# Building a router/firewall...

## FcukThisGame

I'm about to take a stab at building my own home router with gentoo. Here's my ideal setup:

Cable modem to eth3 (WAN)

old router (AP and switch) to eth2 (LAN)

roommate's switch to eth1 (LAN)

I want to have four subnets. One for myself, one for my roommate, one for common areas, and one for wireless. I'd also like an VLAN or something for isolated guest wireless access. The issue here is that my wireless device is a linksys router, running in switch/ap mode.

My question is: is it possible to route two different subnets through the same device? Specifically, can iptables or something differenciate traffic from a switch vs an AP? My room is wired through the switch on the Linksys router, and I want my room to be assigned different IPs from that of the wireless.

Is that doable?

----------

## kpsyran

If you can get the Linksys router to support VLANs, you can do it. If you can't get it to support it, you probably will not. If you have a cpl bucks, maybe install a cheap gigE switch for your stuff, and forgo the inter-switch vlanning.

----------

## NeddySeagoon

FcukThisGame,

Try Smoothwall - it does what you want out of the box and does not provide a toolchain.

I use in in 4 nic mode.

It has a fork (a long time ago) called IPCop, which I only know because I was a Smoothwall user at the time of the fork.  That may well be worth looking at too.

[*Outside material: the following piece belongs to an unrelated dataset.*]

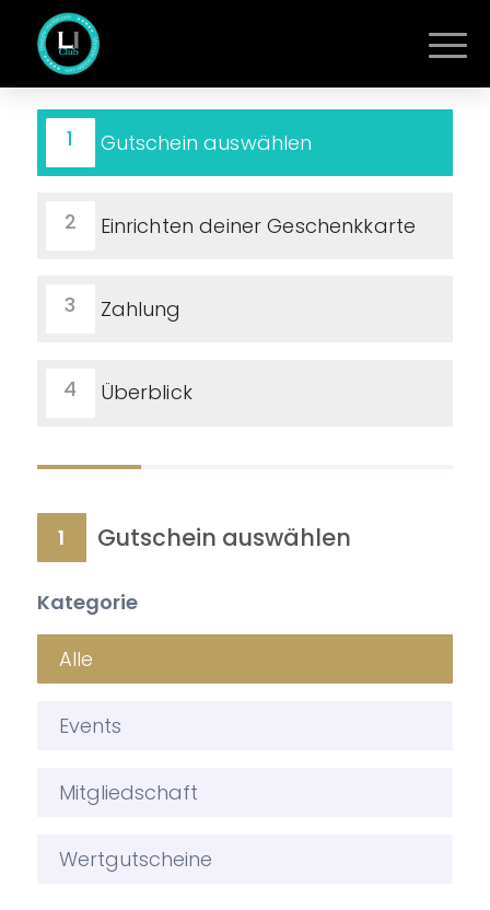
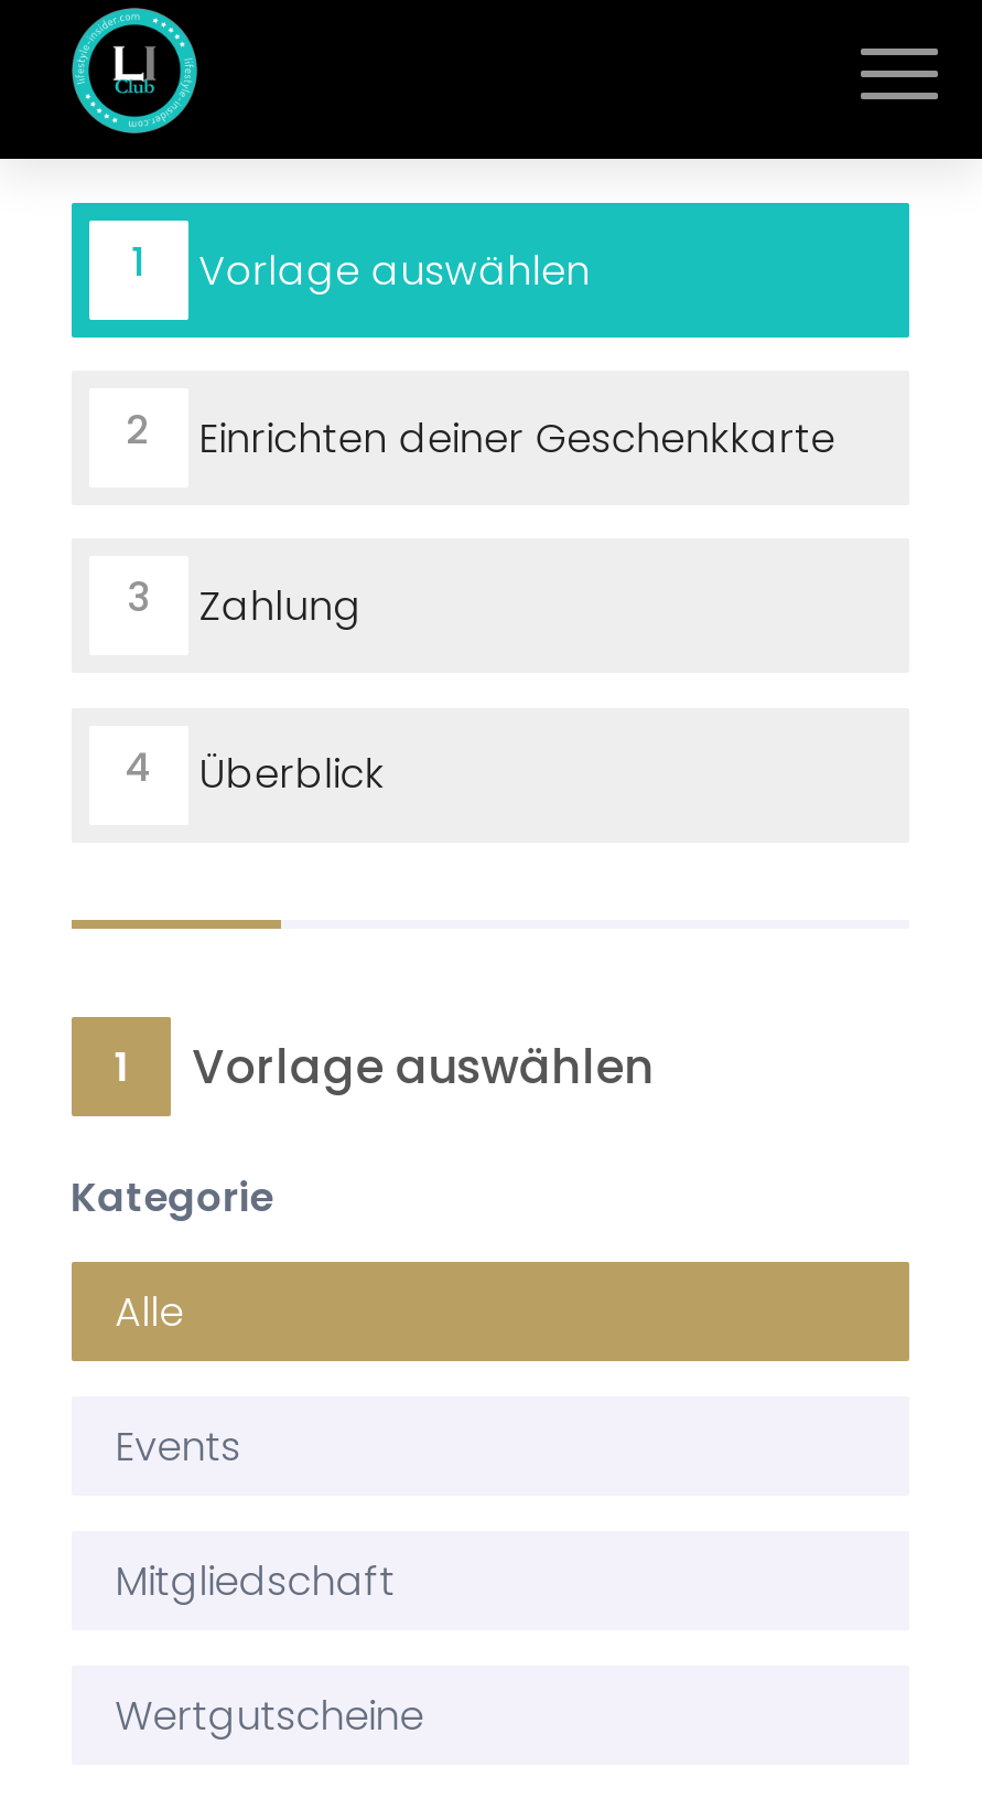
[100,129,312,156] Gutschein auswählen -> [199,242,590,297] Vorlage auswählen
[97,522,351,553] Gutschein auswählen -> [192,1034,655,1098] Vorlage auswählen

Be warned that both of these are complete distros in their own right and will take over any machine you install them on.

To answer your original question, you can have several subnets on the same physical wire if you want to but you don't get the physical separation then.

----------

## FcukThisGame

 *kpsyran wrote:*   

> If you can get the Linksys router to support VLANs, you can do it.

 

I'm running dd-wrt on it. That should support them, right?

----------

## Veldrin

Looks like...

----------

## FcukThisGame

The router box has four NICs. One is only 10/100, the other 3 are gigabit. 

I have a NAS box (10/100) that will connect to the slower NIC on the router. Although it's not gigabit, it can support jumbo frame MTUs. I'd like to take advantage of that, if possible. 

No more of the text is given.